Status: Design document
Depends on: §3.2.1 Symbolic Block Reduction (enableSymbolicReduction)
Authors: Auto-generated design analysis
Date: 2026-03-03


1. Problem Statement

The current symbolic reduction pipeline (§3.2.1) removes equations and variables from strongly connected blocks via CoolProp inversions, explicit extractions, and dead-variable elimination. After removal, the remaining equations are solved as a single monolithic block.

However, removing a node from a strongly connected component (SCC) can break it into multiple smaller SCCs. If that happens, the current code misses an opportunity: instead of solving one n-variable nonlinear system, we could solve two or more independent systems of sizes n₁ + n₂ + … = n, which is dramatically easier (Newton cost scales as O(n³) per iteration).
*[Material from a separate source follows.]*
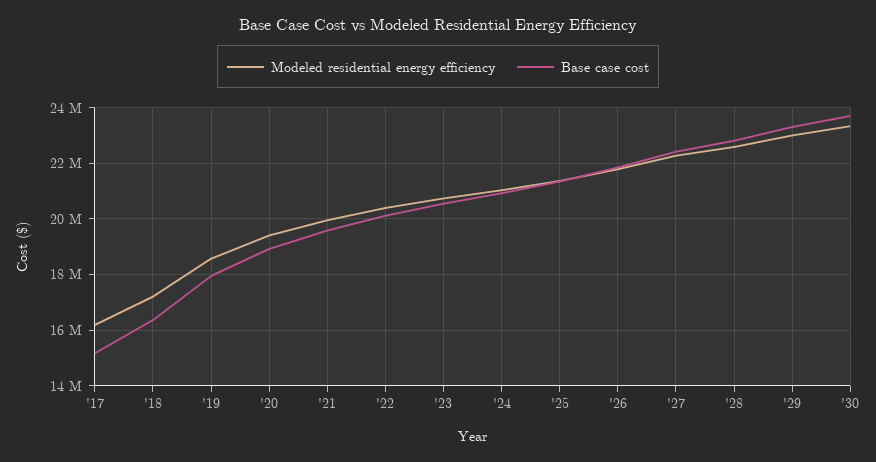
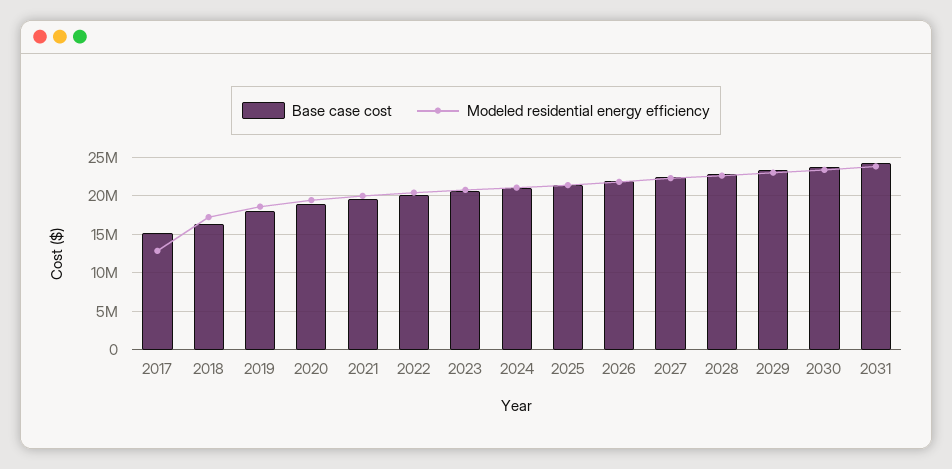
Modeled residential energy efficiency, '17: 16250000 -> 13000000
Base case cost, 2031: none -> 24000000
Modeled residential energy efficiency, 2031: none -> 24000000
The question is: does this actually happen in practice, and what is the best strategy to exploit it?


2. Theoretical Analysis

2.1 Can Removing Nodes from an SCC Create Multiple SCCs?

Yes. This is a fundamental property of directed graphs.

A strongly connected component (SCC) is a maximal set of nodes where every node can reach every other node through directed paths. If we remove a node v that is an articulation point — meaning it lies on the only directed path between some pair of other nodes — then the remaining graph may have two or more SCCs.

Graph-theory argument:

Consider a block with equations {E1, …, E5} coupled through variables {a, b, c, d, e}:

E1(a, b, c)  →  depends on E3 via c
E2(a, b)     →  depends on E1 via a
E3(c, a)     →  depends on E1 via a;  matched output = c
E4(d, e, c)  →  depends on E3 via c
E5(d, e)     →  depends on E4 via d

The dependency graph (eq → eq edges) is:

E1 → E3 → E1  (cycle through c, a)
E3 → E4 → E5 → E4  (cycle through d, e)
E1 → E2 → E1  (cycle through a, b)

All nodes can reach each other through E3 (which bridges via variable c), so {E1..E5} is one SCC.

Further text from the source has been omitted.